Abdurrahim Kılıç

Abdurrahim Kılıç

Sonbaharın hüznü ve şu eve ekmek götürememek meselesi

Sonbaharın hüznü ve şu eve ekmek götürememek meselesi

Havalar soğumaya başladı. Sonbahar’ın diğer mevsimlere benzemeyen hem hüzün yüklü, hem şiirsel, hem de ürkütücü havası kendisini hissettiriyor, artık.  Kaldırımlarda dökülmüş çınar ve dut yaprakları yitirdiklerimizi, ulaşamadığımız düşlerimizi, eksildiklerimizi ve eksilttiklerimizi düşündürüyor. Yüzümüzde bu yıl çılgın bir bulaşıcı hastalığın korkusu sonbaharı tamamlıyor.

Oysa eskiden sonbahar kışa hazırlıktı. Kurutmalık sebzeleri, salçaları, konserveleri hazırlama vaktiydi. Bağı olanların bağbozumu zamanıydı. Kaynatılacak pekmezlerin, ipe dizilecek sucukların, kırılacak cevizlerin telaşıydı sonbahar.Tarlalar büyük bir heyecanla ve emekle sürülür, tohumluklar büyük umutlarla atılırdı. Kırsalda yaşayanlar ısınmak için kömür, odunlarını erkenden alır depolarlardı.

Şehirliler de ayrı bir heyecan yaşardı. Çarşı pazardan kış aylarında tüketmek için ihtiyaçlarını karşılardı. Çocuklara kışlık elbise, ayakkabı alınır, hani arada bir şey kalırsa büyükler kendilerine de belki bir iki parça alırdı.Ahh, ama şu korona belası tüm heyecanlarımızı yedi bitirdi! Cebimiz parayla dolu, ama harcayamıyoruz!

Sonbahar, dökülen yaprakların mevsimi değil yeni bir başlangıcın hazırlığıdır. Yeni bir yaşama hazırlıktır. Sokaklarda, çarşı pazarda telaştır, koşturmacadır. Soğuk kış geceleri öncesinde alnını dayayıp ılık güneşe yaşamın tadını çıkarmaktır.

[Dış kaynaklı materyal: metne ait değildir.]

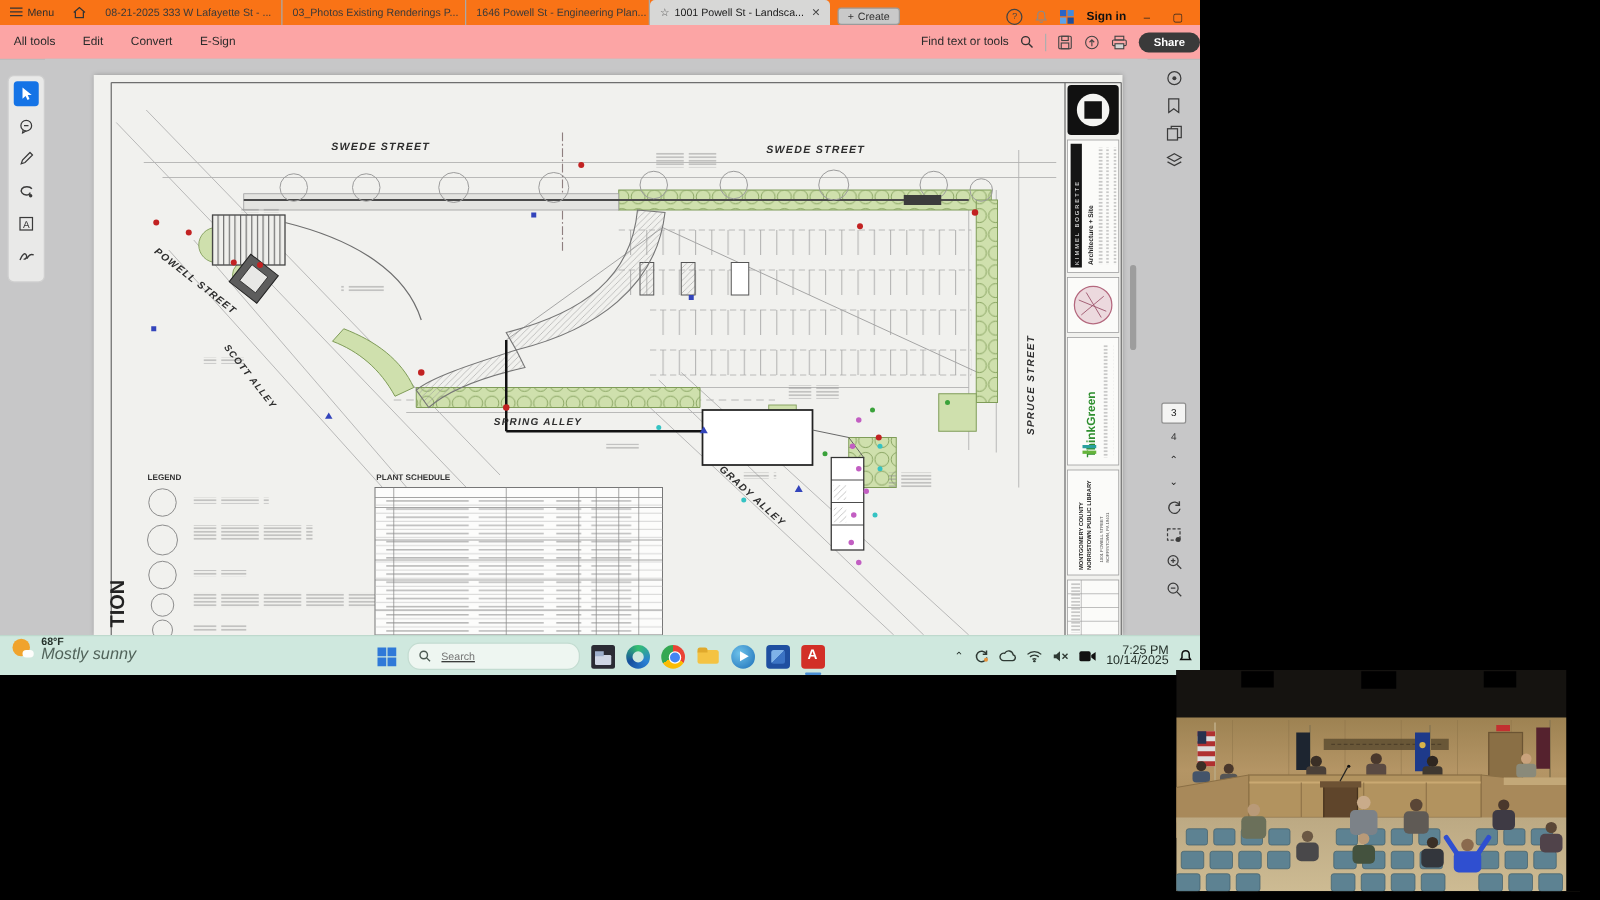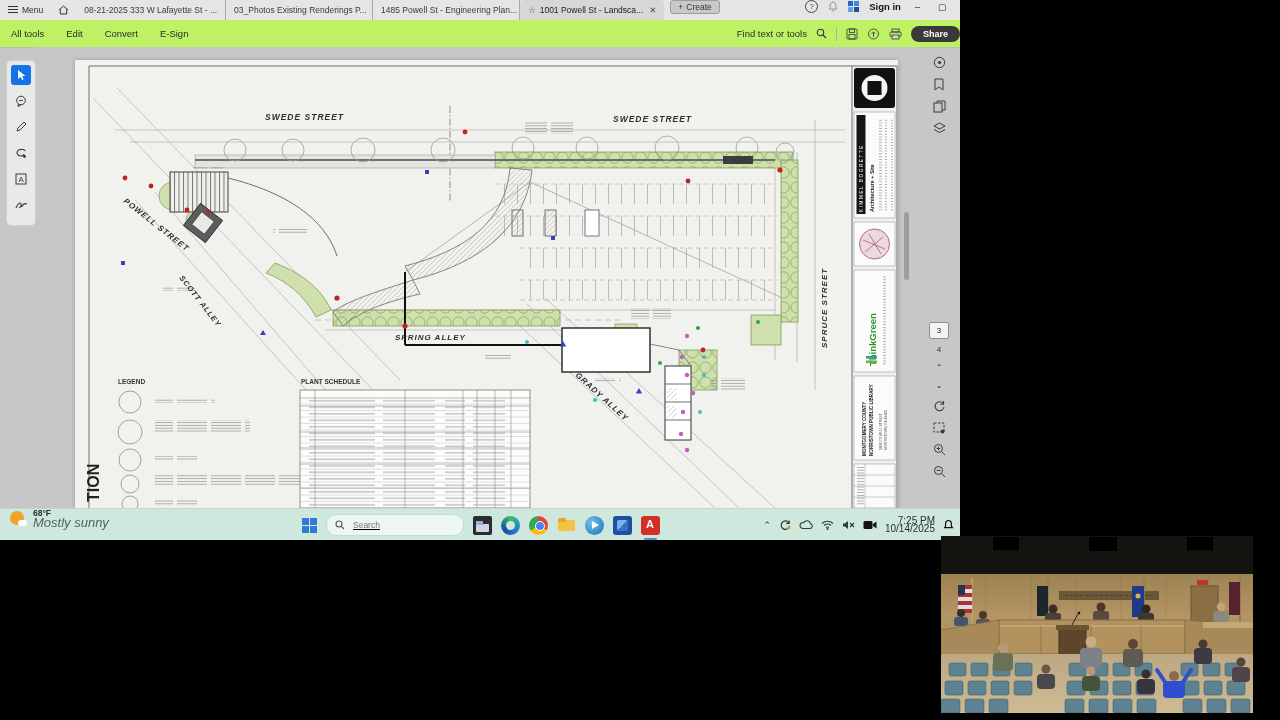--- a/index.html
+++ b/index.html
@@ -1,33 +1,33 @@
 <!DOCTYPE html>
 <html><head>
 <meta charset="utf-8">
 <style>
   html,body{margin:0;padding:0;background:#000;}
   body{font-family:"Liberation Sans",sans-serif;-webkit-font-smoothing:antialiased;}
   .stage{position:relative;width:1280px;height:720px;background:#000;overflow:hidden;}
   
   .screen{position:absolute;left:0;top:0;width:960px;height:540px;background:#c7c7c8;overflow:hidden;}
   
-  .tabbar{position:absolute;left:0;top:0;width:984px;height:20px;background:#e5e5e5;display:flex;align-items:flex-start;font-size:8.5px;color:#2e2e2e;}
+  .tabbar{position:absolute;left:0;top:0;width:984px;height:20px;background:#f97316;display:flex;align-items:flex-end;font-size:8.5px;color:#2e2e2e;}
   .menu-btn{display:flex;align-items:center;gap:4px;padding:0 8px;height:100%;}
   .hamb{width:10px;height:8px;display:inline-block;position:relative;}
   .hamb span{position:absolute;left:0;width:10px;height:1.2px;background:#333;}
   .home-btn{padding:0 7px;height:100%;display:flex;align-items:center;}
   .tab{height:100%;display:flex;align-items:center;padding:0 8px;border-right:1px solid #a9a9a9;max-width:128px;white-space:nowrap;overflow:hidden;color:#3a3a3a;}
   .tab.active{background:#d7d7d6;border-right:none;border-radius:4px 4px 0 0;color:#1a1a1a;gap:4px;}
   .create-btn{margin-left:6px;display:flex;align-items:center;gap:3px;border:1px solid #9b9b9b;border-radius:3px;padding:1px 7px;background:#c9c9c9;font-size:8.5px;color:#333;}
   .tb-right{margin-left:auto;display:flex;align-items:center;gap:10px;padding-right:8px;}
   .signin{font-weight:bold;font-size:9.5px;color:#111;}
   .winctl{font-size:9px;color:#222;padding:0 4px;}
   
-  .toolbar{position:absolute;left:0;top:20px;width:960px;height:27px;background:#bef264;display:flex;align-items:center;font-size:9.5px;color:#2b2b2b;border-bottom:1px solid #bcbcbc;justify-content:center;}
+  .toolbar{position:absolute;left:0;top:20px;width:960px;height:27px;background:#fca5a5;display:flex;align-items:center;font-size:9.5px;color:#2b2b2b;border-bottom:1px solid #bcbcbc;justify-content:center;}
   .tool-item{padding:0 11px;}
   .tool-right{margin-left:auto;display:flex;align-items:center;gap:9px;}
   .share-pill{background:#3a3a3a;color:#fff;border-radius:10px;padding:3px 12px;font-size:9px;font-weight:bold;}
   
   .leftrail{position:absolute;left:6px;top:60px;width:28px;height:160px;background:#e9e9e8;border:1px solid #cfcfcf;border-radius:5px;display:flex;flex-direction:column;align-items:center;padding-top:4px;gap:6px;}
   .lricon{width:20px;height:20px;display:flex;align-items:center;justify-content:center;border-radius:3px;}
   .lricon.sel{background:#1473e6;}
   
   .rightrail{position:absolute;right:0;top:47px;width:42px;height:461px;display:flex;flex-direction:column;align-items:center;color:#333;}
   .rricon{margin-top:9px;}
@@ -79,21 +79,21 @@
             <path d="M1 5 L5.5 1 L10 5 M2.3 4.4 V9 H8.7 V4.4" fill="none" stroke="#333" stroke-width="1"></path>
           </svg>
       </div>
       <div class="tab" style="max-width:136px">
           <span>08-21-2025 333 W Lafayette St - ...</span>
         </div>
       <div class="tab" style="max-width:130px">
           <span>03_Photos Existing Renderings P...</span>
         </div>
       <div class="tab" style="max-width:130px">
-          <span>1485 Powell St - Engineering Plan...</span>
+          <span>1646 Powell St - Engineering Plan...</span>
         </div>
       <div class="tab active" style="max-width:140px">
         <span style="color:#555">☆</span>
         <span>1001 Powell St - Landsca...</span>
         <span style="margin-left:2px;color:#444">✕</span>
       </div>
       <div class="create-btn">
         <span>+</span>
         <span>Create</span>
       </div>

Fakat ne yazık ki, özellikle bu yıl bu güzel koşturmacaları, telaşları göremiyoruz. Zaten korona belası başlı başına yaşamı tehdit eden ve insanları sınırlayan bir etkenken üstüne bir de gerçekten insanı nefes alamaz hale getiren ekonomik zorluklar eklendi, ekleniyor. Gerçekten birçok esnaf ekonomik anlamıyla ya iflas etti ya iflasın eşiğinde direniyor. Gerçekten kirasını ödeyemiyor, gerçekten sigortasını yatıramıyor, gerçekten elektrik-su parasını çıkaramıyor, gerçekten “evine ekmek götüremiyor!” burada ekmekten kasıt da “askıda ekmek” değildir, mecazi anlamıyla geçinemiyor, var olan yaşam konforundan gerilere düşüyor.

Kim ne derse desin en azından çevremdeki insanlardan biliyorum, geçim koşullarının nasıl zorlaştığını. Tamamkorona salgınından kaynaklı bazı iş alanları ekonomik anlamda büyük darbe yedi.Düğün salonları iş yapamıyor, sahipleri, işletmecileri çok zor durumda. Buna bağlı olarak gelinlik satan, kiralayan dükkanlar çok zor durumda, iflasın eşiğindeler. Zincirleme olarak fotoğraf dükkanları da bundan etkileniyor. Düğün yoksa fotoğrafçılar da iş yapamıyor. Bu zincirin bir halkası da kadın kuaförleri, kimse farkında değil ama onlar da işlerinin en azından yarısını kaybetmiş durumda. Erkek kuaförler de aynı durumda.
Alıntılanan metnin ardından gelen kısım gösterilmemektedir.